What this task involves: Every line of the data should be written out exactly, with the pictures left out.

:: Supplied material ::

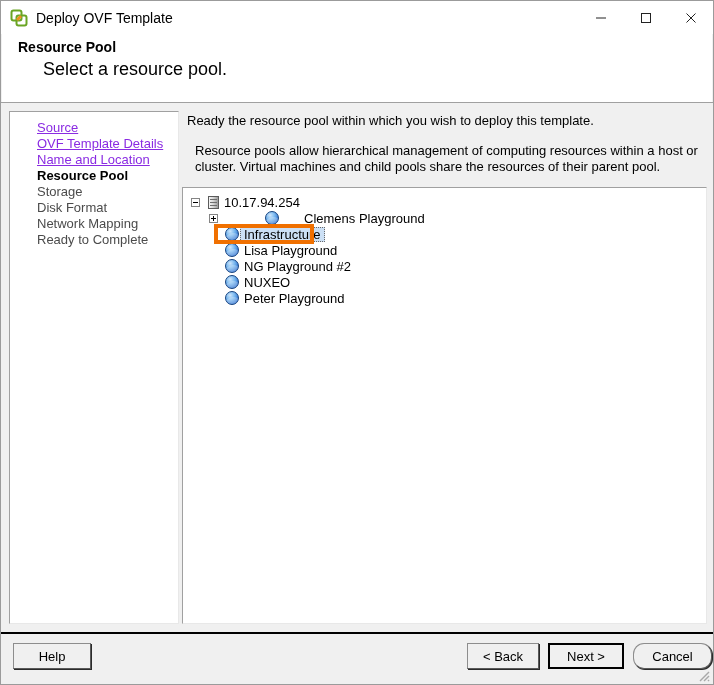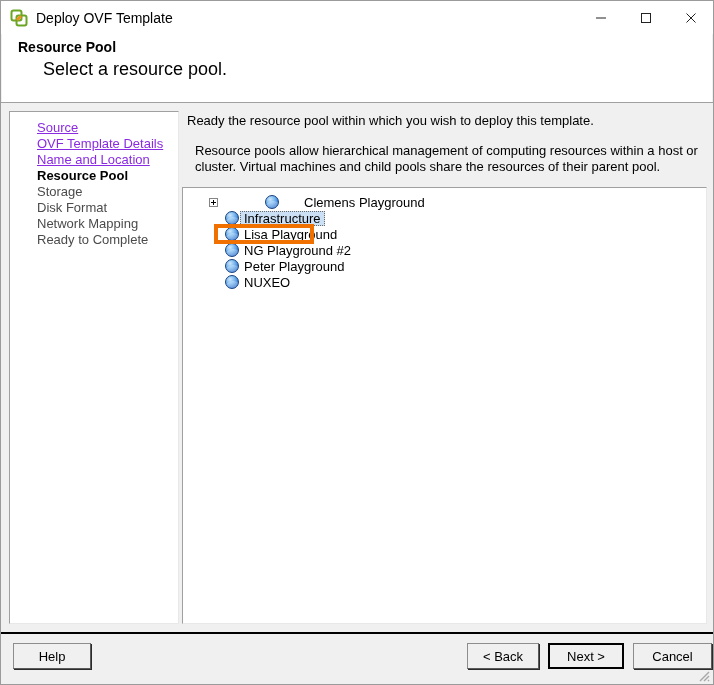--- a/index.html
+++ b/index.html
@@ -368,6 +368,12 @@
   <div id="treepanel" class="sunken">
     <div id="tree">
 
+      <div class="trow" style="padding-left:8px;">
+        <div class="toggle"></div>
+        <div style="width:8px;flex:none;"></div>
+        <div class="host-icon"></div>
+        <div class="tlabel">10.17.94.254</div>
+      </div>
 
       <div class="trow" style="padding-left:26px;gap:20px;">
         <div class="toggle plus"></div>

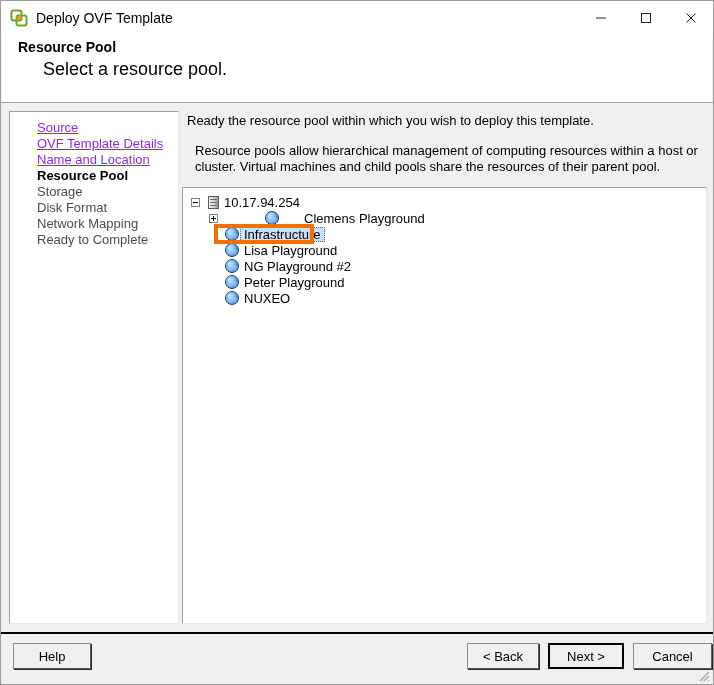--- a/index.html
+++ b/index.html
@@ -407,14 +407,14 @@
         <div class="toggle-spacer"></div>
         <div style="width:7px;flex:none;"></div>
         <div class="pool-icon"></div>
-        <div class="tlabel">Peter Playground</div>
+        <div class="tlabel">NUXEO</div>
       </div>
 
       <div class="trow" style="padding-left:26px;">
         <div class="toggle-spacer"></div>
         <div style="width:7px;flex:none;"></div>
         <div class="pool-icon"></div>
-        <div class="tlabel">NUXEO</div>
+        <div class="tlabel">Peter Playground</div>
       </div>
 
     </div>

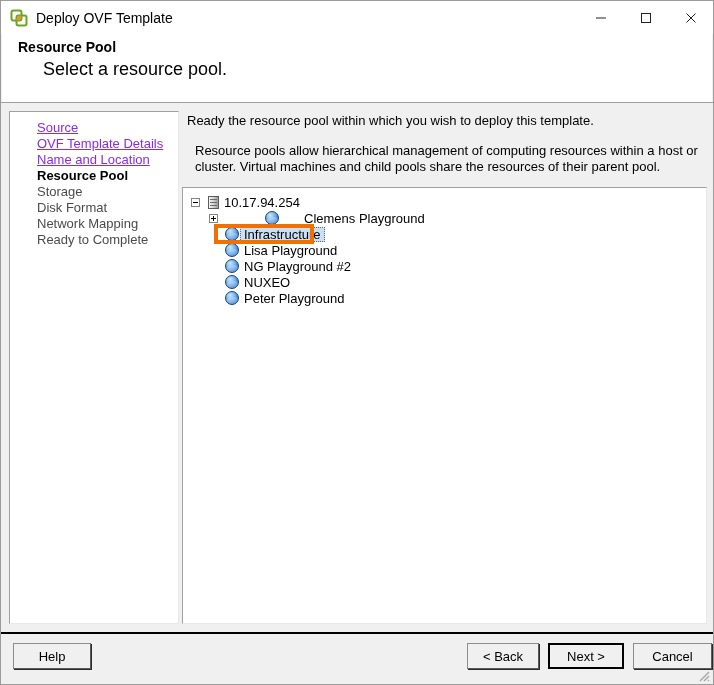--- a/index.html
+++ b/index.html
@@ -299,7 +299,7 @@
     border: 2px solid #000000;
     box-shadow: none;
   }
-  #btn-cancel{ left: 631px; top: 9px;  width: 79px; height: 26px; }
+  #btn-cancel{ left: 631px; top: 9px;  width: 79px; height: 26px; border-radius: 11px; }
 
   #grip {
     position: absolute;

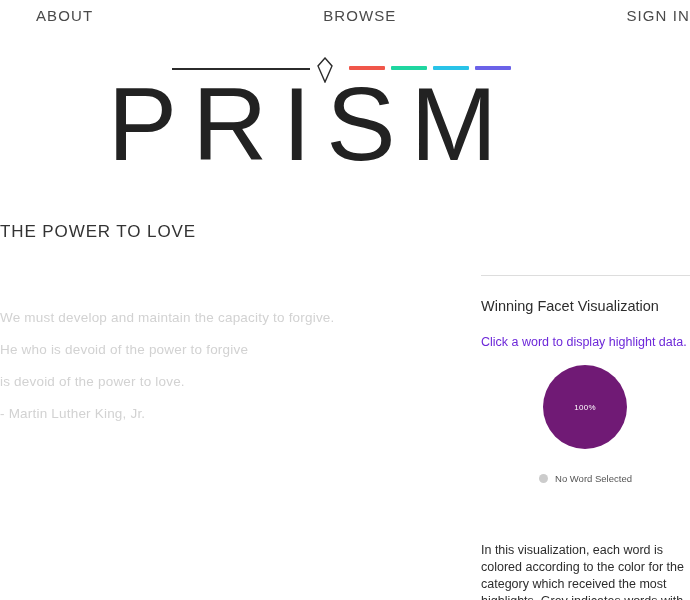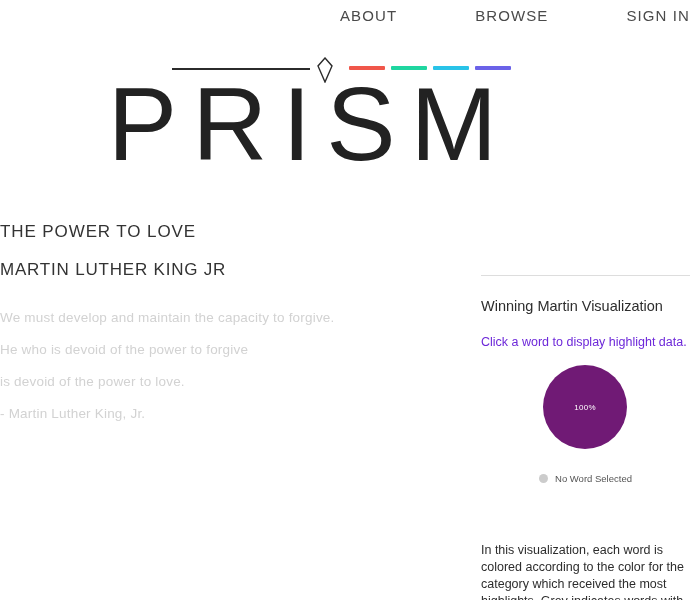--- a/index.html
+++ b/index.html
@@ -25,7 +25,7 @@
     width: 690px;
     height: 30px;
     display: flex;
-    justify-content: flex-end;
+    justify-content: space-between;
     align-items: center;
     gap: 78px;
     padding-left: 36px;

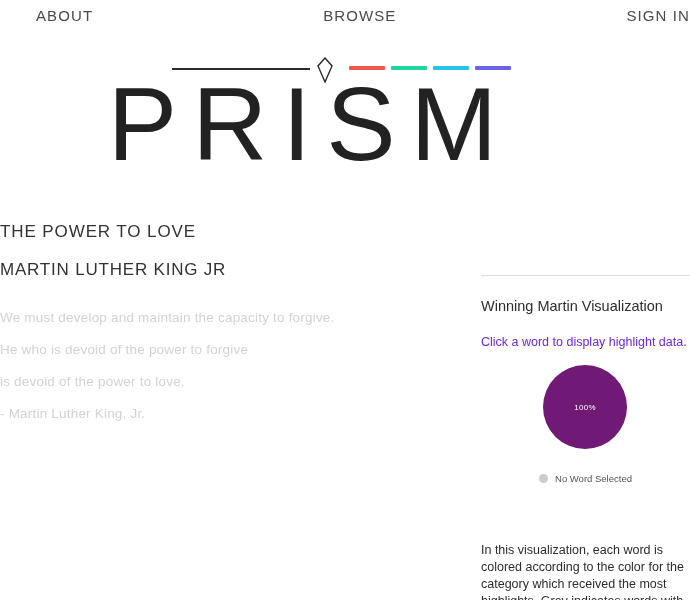--- a/index.html
+++ b/index.html
@@ -210,7 +210,6 @@
   </div>
 
   <div class="poem-title">THE POWER TO LOVE</div>
-  <div class="poem-author">MARTIN LUTHER KING JR</div>
 
   <div class="poem-body">
     <div class="poem-line">We must develop and maintain the capacity to forgive.</div>

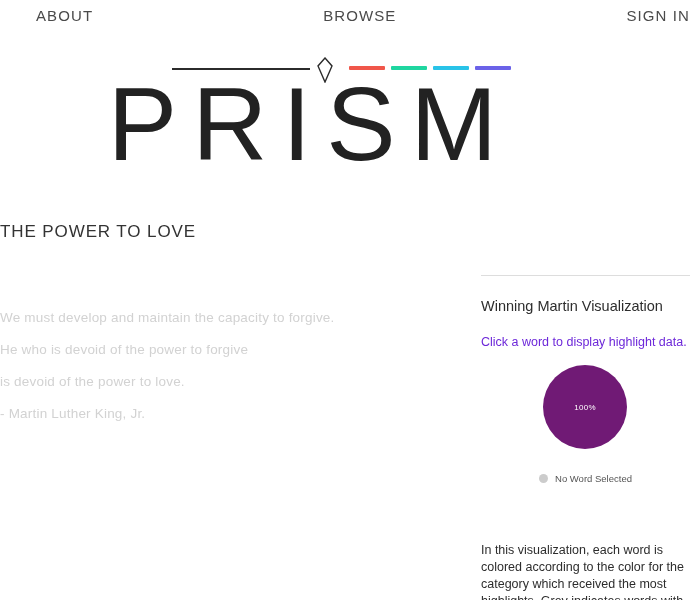--- a/index.html
+++ b/index.html
@@ -220,7 +220,7 @@
 
   <div class="panel">
     <div class="panel-divider"></div>
-    <div class="panel-heading">Winning Martin Visualization</div>
+    <div class="panel-heading">Winning Facet Visualization</div>
     <div class="panel-sub">Click a word to display highlight data.</div>
 
     <div class="donut-wrap">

:::

Response box:
--- a/index.html
+++ b/index.html
@@ -368,6 +368,12 @@
   <div id="treepanel" class="sunken">
     <div id="tree">
 
+      <div class="trow" style="padding-left:8px;">
+        <div class="toggle"></div>
+        <div style="width:8px;flex:none;"></div>
+        <div class="host-icon"></div>
+        <div class="tlabel">10.17.94.254</div>
+      </div>
 
       <div class="trow" style="padding-left:26px;gap:20px;">
         <div class="toggle plus"></div>

--- a/index.html
+++ b/index.html
@@ -407,14 +407,14 @@
         <div class="toggle-spacer"></div>
         <div style="width:7px;flex:none;"></div>
         <div class="pool-icon"></div>
-        <div class="tlabel">Peter Playground</div>
+        <div class="tlabel">NUXEO</div>
       </div>
 
       <div class="trow" style="padding-left:26px;">
         <div class="toggle-spacer"></div>
         <div style="width:7px;flex:none;"></div>
         <div class="pool-icon"></div>
-        <div class="tlabel">NUXEO</div>
+        <div class="tlabel">Peter Playground</div>
       </div>
 
     </div>

--- a/index.html
+++ b/index.html
@@ -299,7 +299,7 @@
     border: 2px solid #000000;
     box-shadow: none;
   }
-  #btn-cancel{ left: 631px; top: 9px;  width: 79px; height: 26px; }
+  #btn-cancel{ left: 631px; top: 9px;  width: 79px; height: 26px; border-radius: 11px; }
 
   #grip {
     position: absolute;

--- a/index.html
+++ b/index.html
@@ -25,7 +25,7 @@
     width: 690px;
     height: 30px;
     display: flex;
-    justify-content: flex-end;
+    justify-content: space-between;
     align-items: center;
     gap: 78px;
     padding-left: 36px;

--- a/index.html
+++ b/index.html
@@ -210,7 +210,6 @@
   </div>
 
   <div class="poem-title">THE POWER TO LOVE</div>
-  <div class="poem-author">MARTIN LUTHER KING JR</div>
 
   <div class="poem-body">
     <div class="poem-line">We must develop and maintain the capacity to forgive.</div>

--- a/index.html
+++ b/index.html
@@ -220,7 +220,7 @@
 
   <div class="panel">
     <div class="panel-divider"></div>
-    <div class="panel-heading">Winning Martin Visualization</div>
+    <div class="panel-heading">Winning Facet Visualization</div>
     <div class="panel-sub">Click a word to display highlight data.</div>
 
     <div class="donut-wrap">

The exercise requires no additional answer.